**What the task requires**: In the entries that follow, find each line with the word "Figure" and copy it.

Records drawn from a dataset

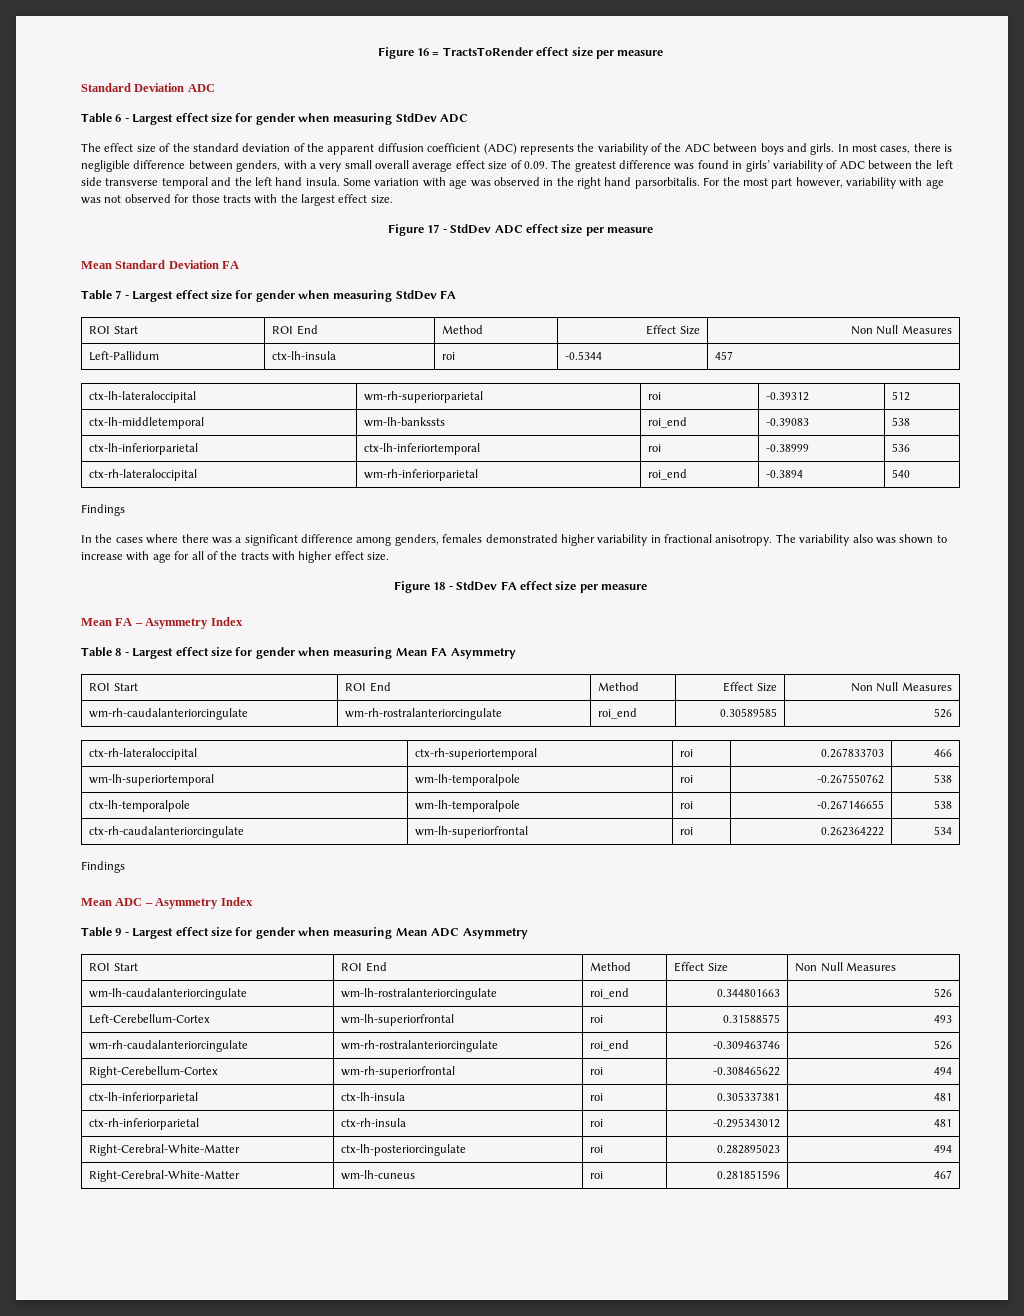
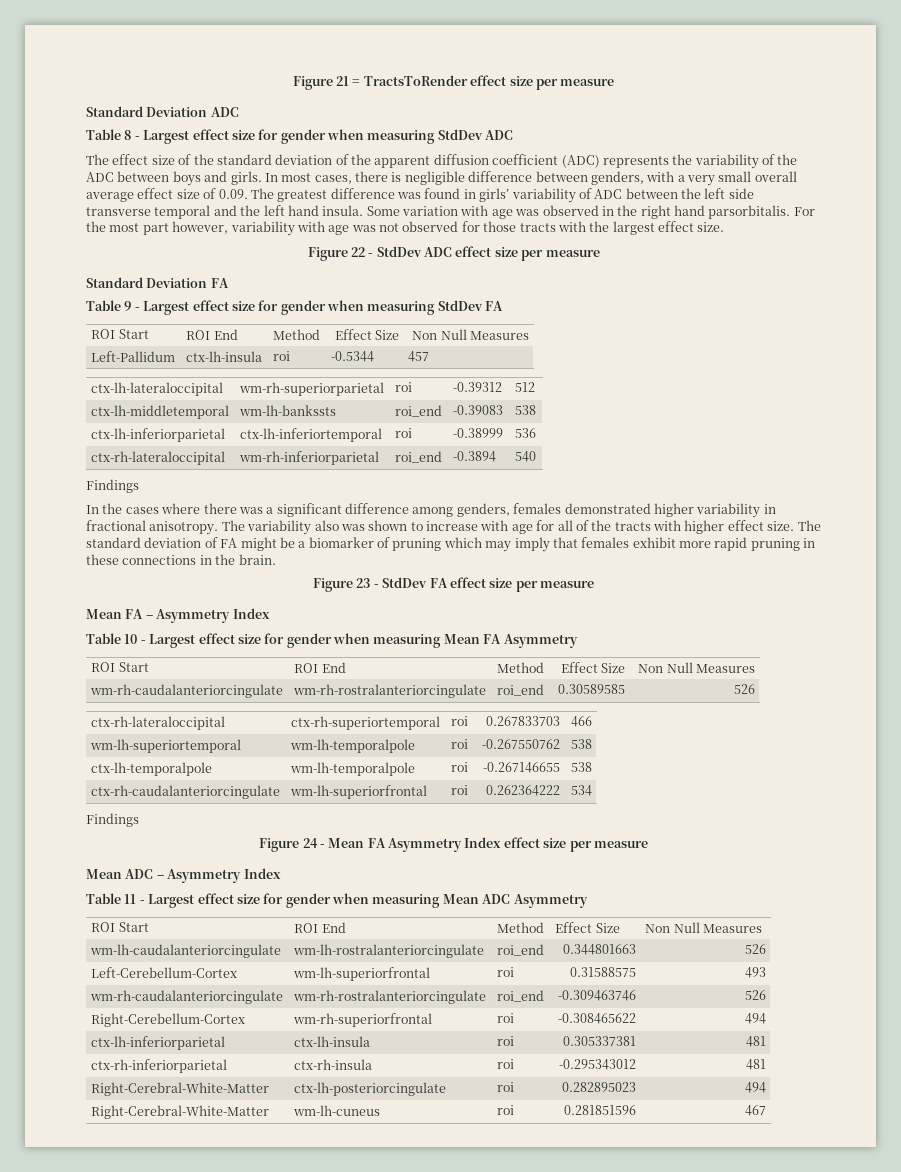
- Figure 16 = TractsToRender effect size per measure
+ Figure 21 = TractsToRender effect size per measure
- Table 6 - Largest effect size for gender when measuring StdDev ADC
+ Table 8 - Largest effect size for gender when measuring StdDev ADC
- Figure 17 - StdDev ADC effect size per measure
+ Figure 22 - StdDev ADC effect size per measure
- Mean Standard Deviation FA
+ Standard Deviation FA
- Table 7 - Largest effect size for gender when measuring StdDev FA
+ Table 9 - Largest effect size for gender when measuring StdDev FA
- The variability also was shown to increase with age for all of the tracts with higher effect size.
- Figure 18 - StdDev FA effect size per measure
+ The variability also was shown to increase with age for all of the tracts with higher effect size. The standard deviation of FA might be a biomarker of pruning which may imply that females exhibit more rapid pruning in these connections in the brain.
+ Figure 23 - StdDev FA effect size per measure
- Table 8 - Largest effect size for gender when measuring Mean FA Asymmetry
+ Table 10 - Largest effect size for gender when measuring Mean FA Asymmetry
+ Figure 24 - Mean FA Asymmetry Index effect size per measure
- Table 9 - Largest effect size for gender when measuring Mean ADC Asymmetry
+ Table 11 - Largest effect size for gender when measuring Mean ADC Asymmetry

**Output of the task**:
- Figure 16 = TractsToRender effect size per measure
+ Figure 21 = TractsToRender effect size per measure
- Figure 17 - StdDev ADC effect size per measure
+ Figure 22 - StdDev ADC effect size per measure
- Figure 18 - StdDev FA effect size per measure
+ Figure 23 - StdDev FA effect size per measure
+ Figure 24 - Mean FA Asymmetry Index effect size per measure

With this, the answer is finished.